**The task:** When copying the listing below, skip every picture and keep each word as it stands.

**Entries provided:**

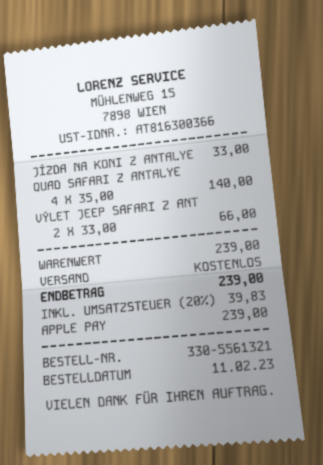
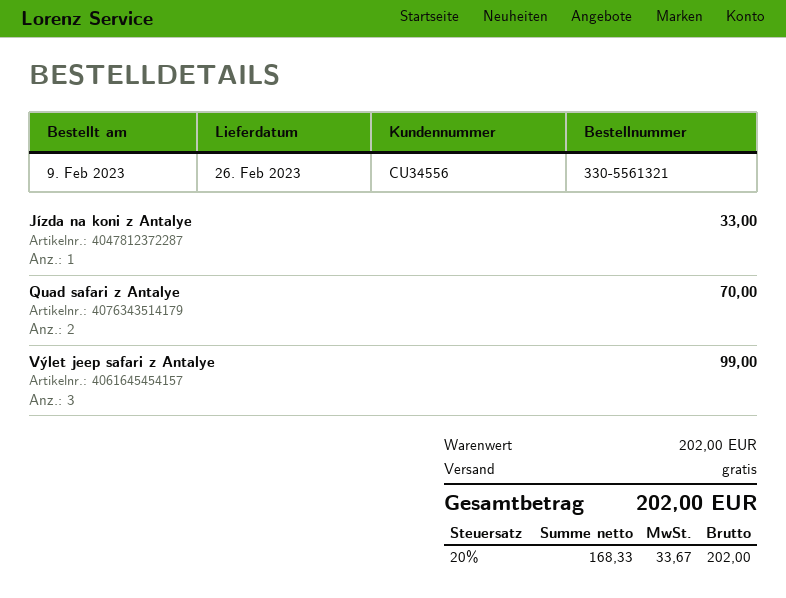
order date: 2023-02-11 -> 2023-02-09
QUAD SAFARI Z ANTALYE: 4 for 140.00 -> 2 for 70.00
VÝLET JEEP SAFARI Z ANT: 2 for 66.00 -> 3 for 99.00
subtotal: 239.00 -> 202.00
tax: 20% = 39.83 -> 20% = 33.67
total: 239.00 -> 202.00

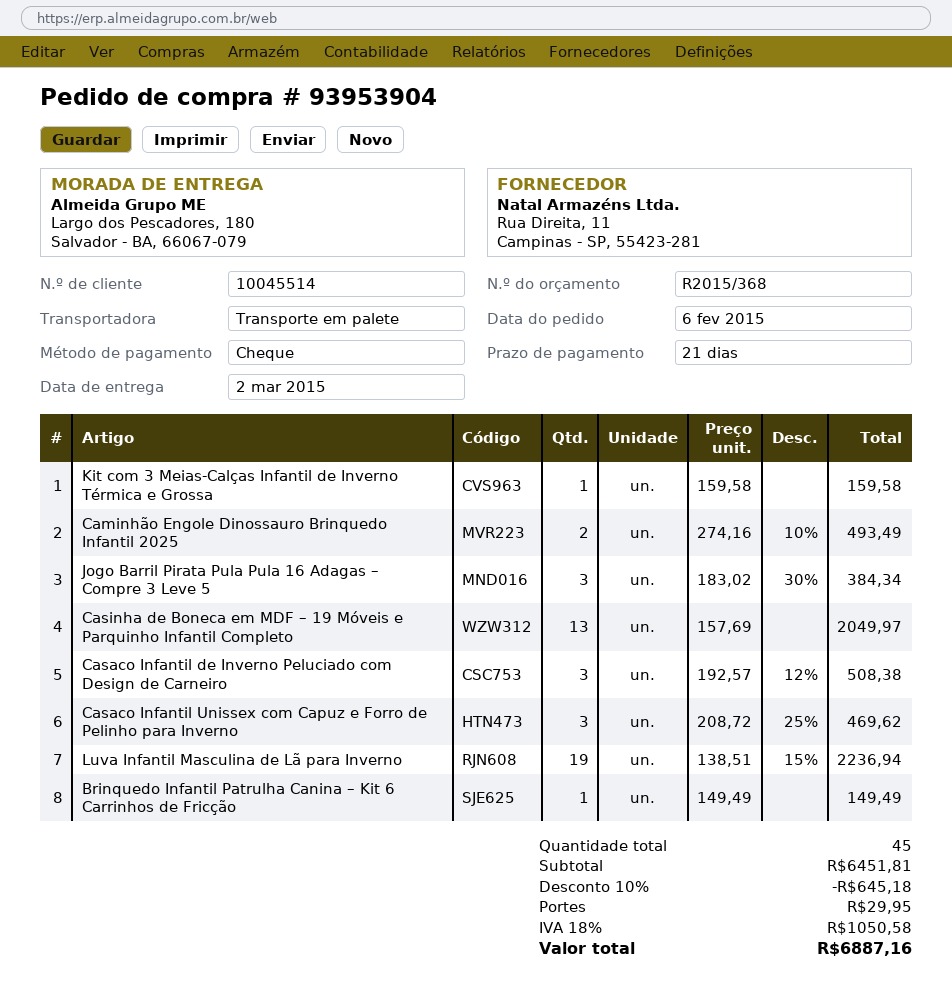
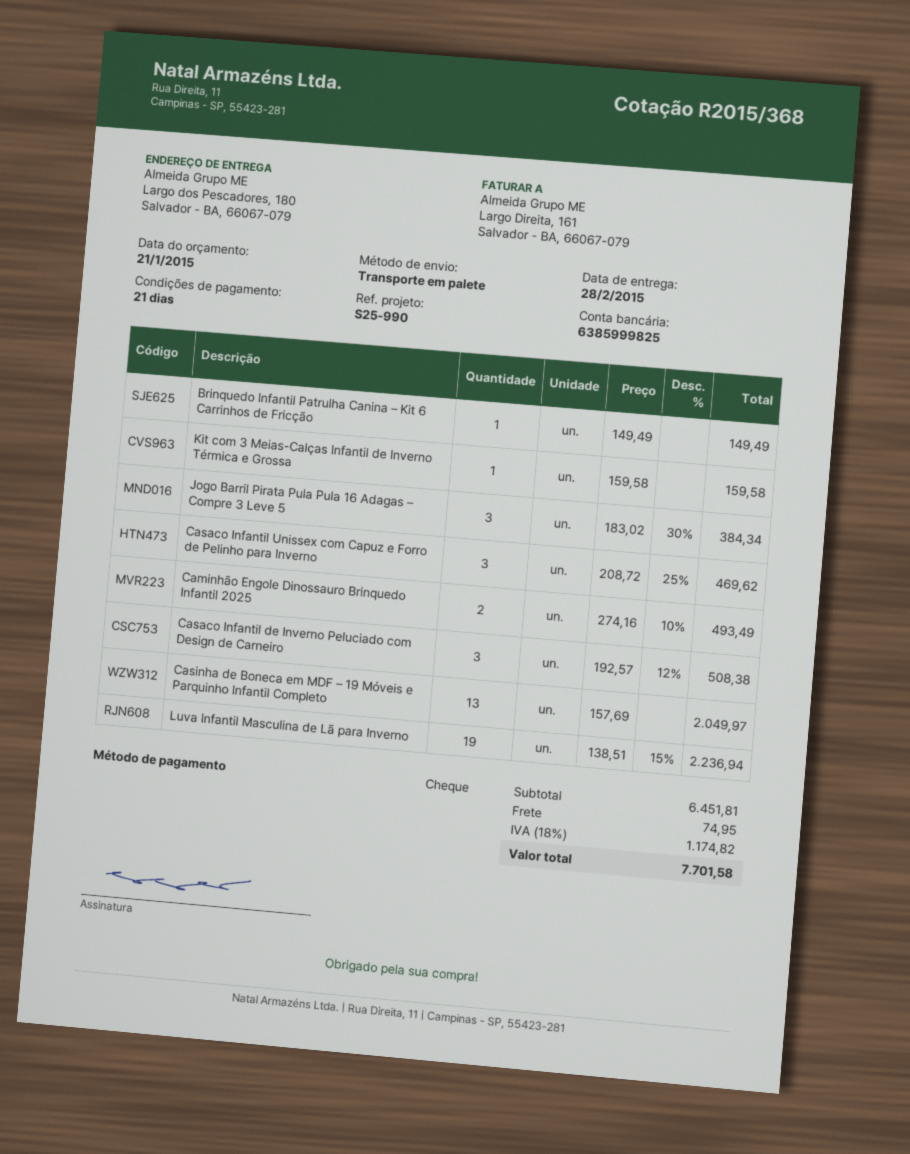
delivery date: 2015-03-02 -> 2015-02-28
discount: 10% = 645.18 -> none
shipping: 29.95 -> 74.95
tax: 18% = 1050.58 -> 18% = 1174.82
total: 6887.16 -> 7701.58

**Written response:**
order date: 2023-02-11 -> 2023-02-09
QUAD SAFARI Z ANTALYE: 4 for 140.00 -> 2 for 70.00
VÝLET JEEP SAFARI Z ANT: 2 for 66.00 -> 3 for 99.00
subtotal: 239.00 -> 202.00
tax: 20% = 39.83 -> 20% = 33.67
total: 239.00 -> 202.00

delivery date: 2015-03-02 -> 2015-02-28
discount: 10% = 645.18 -> none
shipping: 29.95 -> 74.95
tax: 18% = 1050.58 -> 18% = 1174.82
total: 6887.16 -> 7701.58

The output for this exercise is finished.